PROVIDED DATA
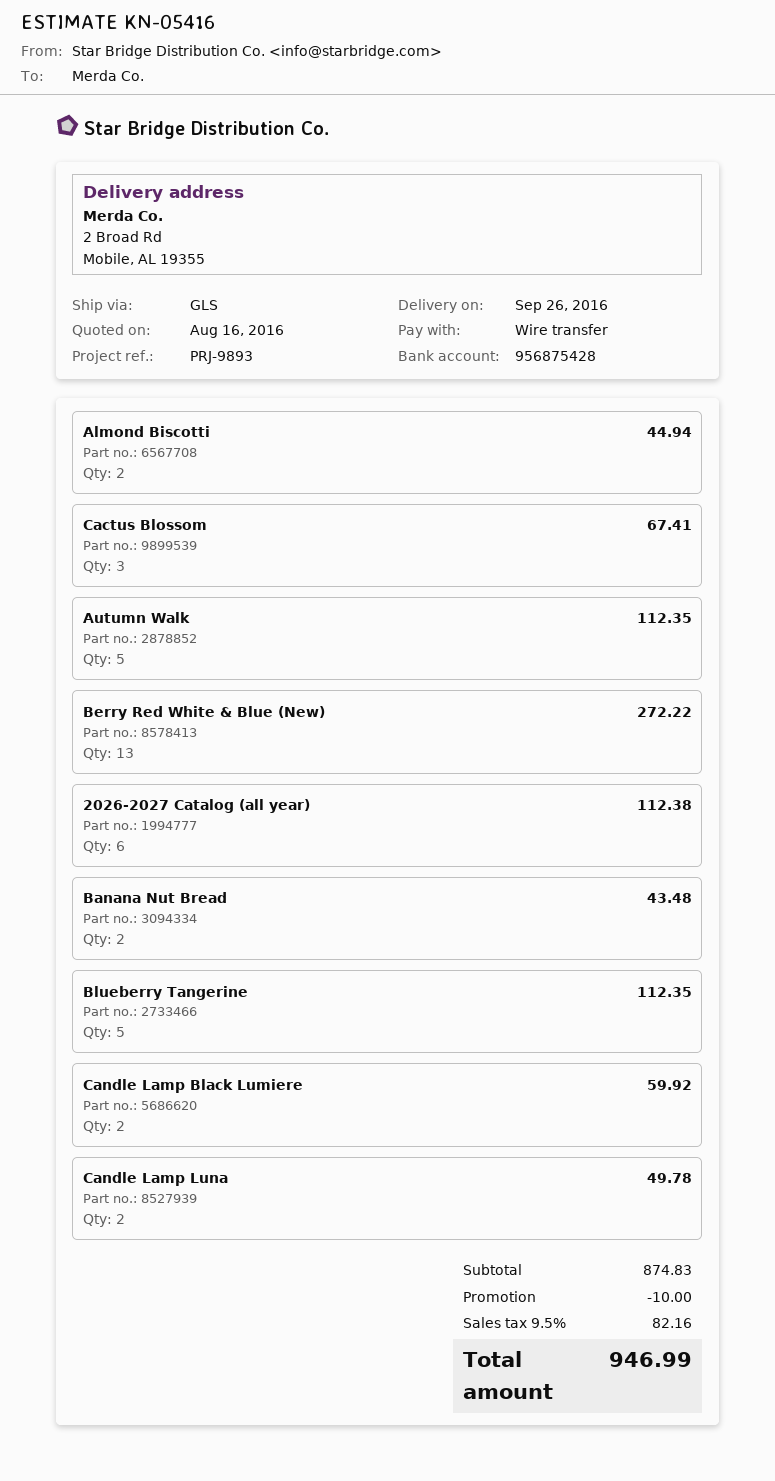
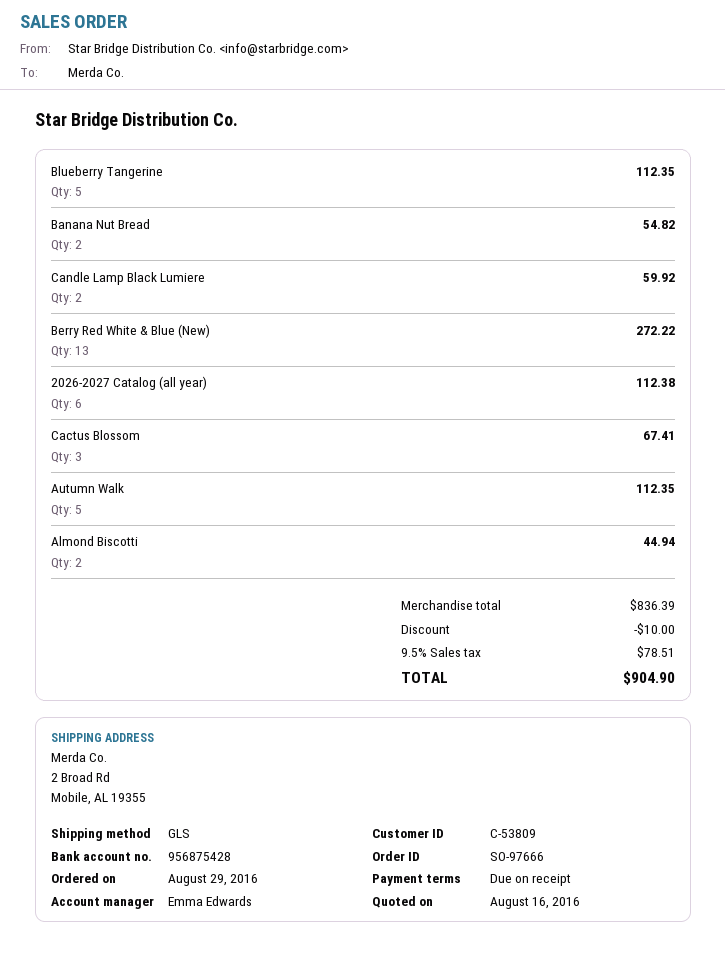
Banana Nut Bread: 2 for 43.48 -> 2 for 54.82
Candle Lamp Luna: 2 for 49.78 -> none
subtotal: 874.83 -> 836.39
tax: 9.5% = 82.16 -> 9.5% = 78.51
total: 946.99 -> 904.90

EXERCISE GOAL
Once more, please print all the lines above exactly, without their pictures.

TASK RESULT
Banana Nut Bread: 2 for 43.48 -> 2 for 54.82
Candle Lamp Luna: 2 for 49.78 -> none
subtotal: 874.83 -> 836.39
tax: 9.5% = 82.16 -> 9.5% = 78.51
total: 946.99 -> 904.90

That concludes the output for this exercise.